The buzzword, ‘Omni-channel’ broke onto the scene when businesses realized that customers explored various interaction nodes before completing a transaction. For instance, customers may interact with the business through social media, toy with them in-store, finally make a purchase online and have it delivered or picked up.
In order to create a seamless journey across purchasing channels, businesses need to collect customer information, track their progress and nurture them towards a resolution. During that process, the business must ensure that customer perceptions and expectations are a match as often as possible. That means, what customers are exposed to on one channel should be prevalent on another (with concessions for valid constraints, promotional or strategic initiatives). With that in mind, I was recently taken aback when I encountered a breakdown in my buying experience.
Being a product guy, I’m in the habit of evaluating customer experience wherever I shop. I look for improvements and ideas in making the journey comfortable and satisfying. Of course, I also get to pick up a few tips in the process.
With the impending cold-front expected to sweep through Houston, I decided to purchase a few outdoor faucet covers. In keeping with 80%+ of the populace, I began a quick online search before venturing out. The options, in order of proximity, included Home Depot, Walmart, Lowe’s and Ace hardware.

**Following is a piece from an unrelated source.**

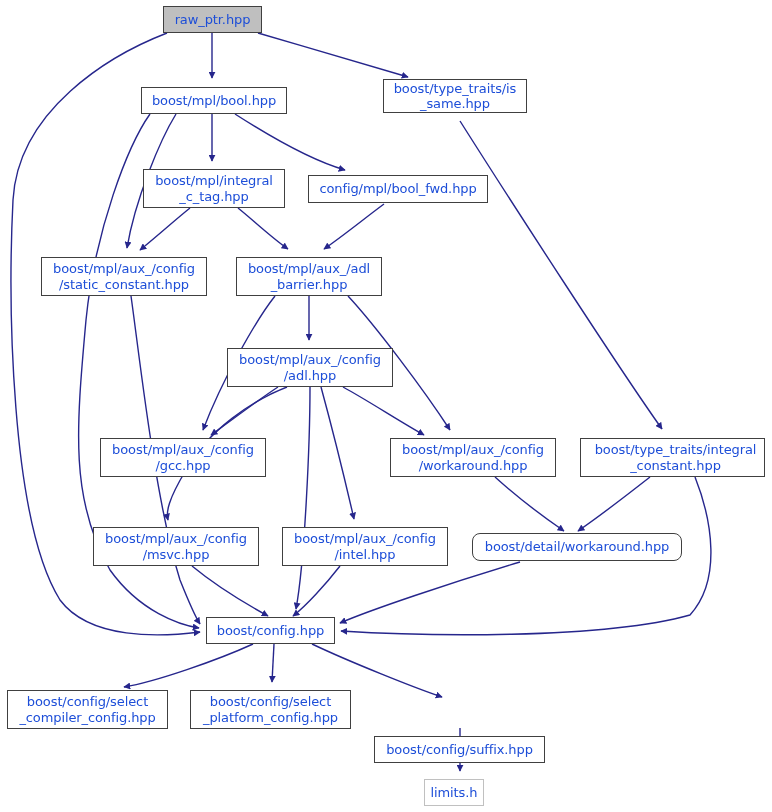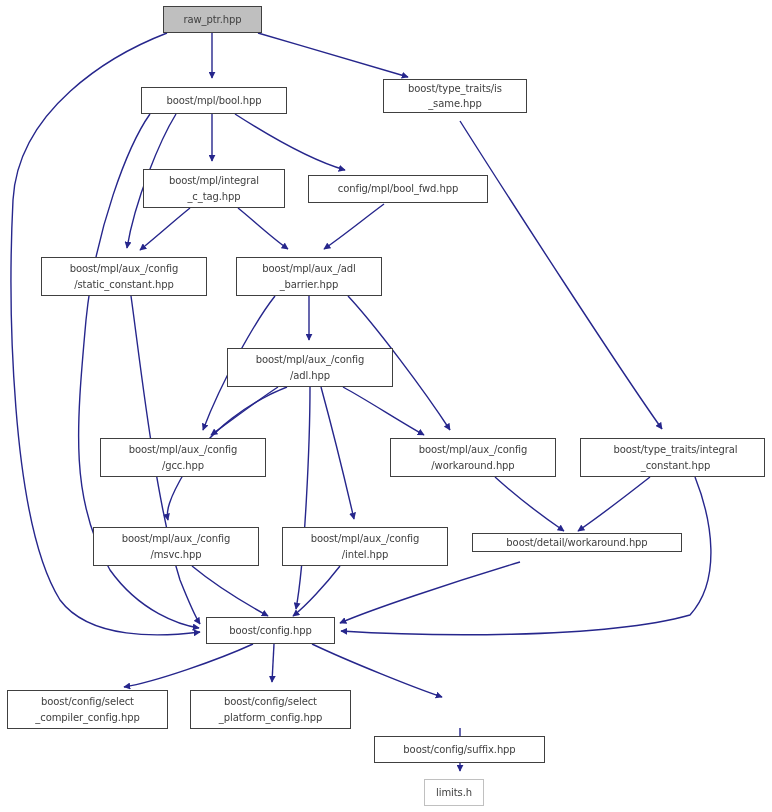"raw_ptr.hpp" .node { color: #404040 -> #1d4ed8; font-size: 10px -> 13px }
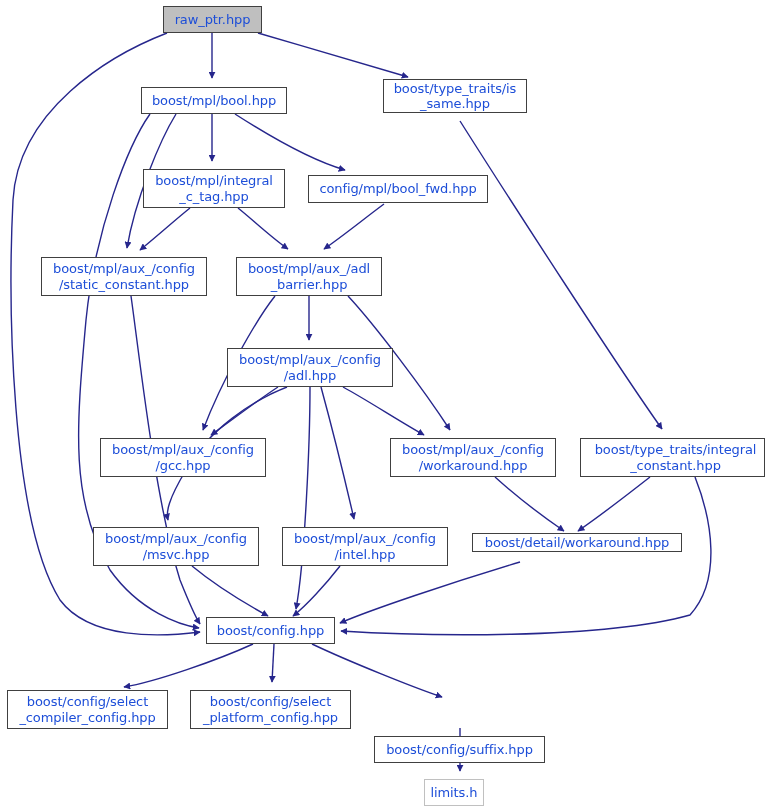"boost/detail/workaround.hpp" div.node { border-radius: none -> 8px; height: 19px -> 28px }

Now, buying faucet covers is not rocket science and is certainly not an interesting shopping experience. My prerogative therefore was to get in and out with minimal expense of effort and time.
According to the Home Depot website, stock was available at my neighborhood store. However, upon visiting the store, my expectation-to-reality gap looked something like the diagram below (with some exaggeration). Two customer associates and a sore neck later, I discovered that the product was in fact, not available in-store.
(Expectation ≠ Reality) = Frustration
This outcome may have been acceptable a decade ago and accounted for as a discrepancy in physical vs system stock. Today, customers expect much more. They are prone to frustration quicker and easier. Failure to earn/retain trust on one channel could set in motion a ripple effect on others.
To maintain a consistent and fluid customer experience, businesses need to draw a parallel between information provided through their channels and reality on the ground. Think of an ad campaign for a new line of shoes that ends with “…Now in a store near you“. Only ‘now’ means two weeks later. How would customers react to such an experience?
Omni-channel is not just about connecting marketing, customer support, retail or e-commerce. It’s about the entire network and the customer’s journey in it. Every interaction, whether deliberate or accidental, purposeful or casual must pull the customer a step closer towards completing a goal while building loyalty into the relationship. You cannot build loyalty with bad experiences. Just so you know, this wasn’t the first time it occurred.
Businesses need to setup regular internal and external customer experience audits to find holes in the value-chain. Every employee should play ‘customer’.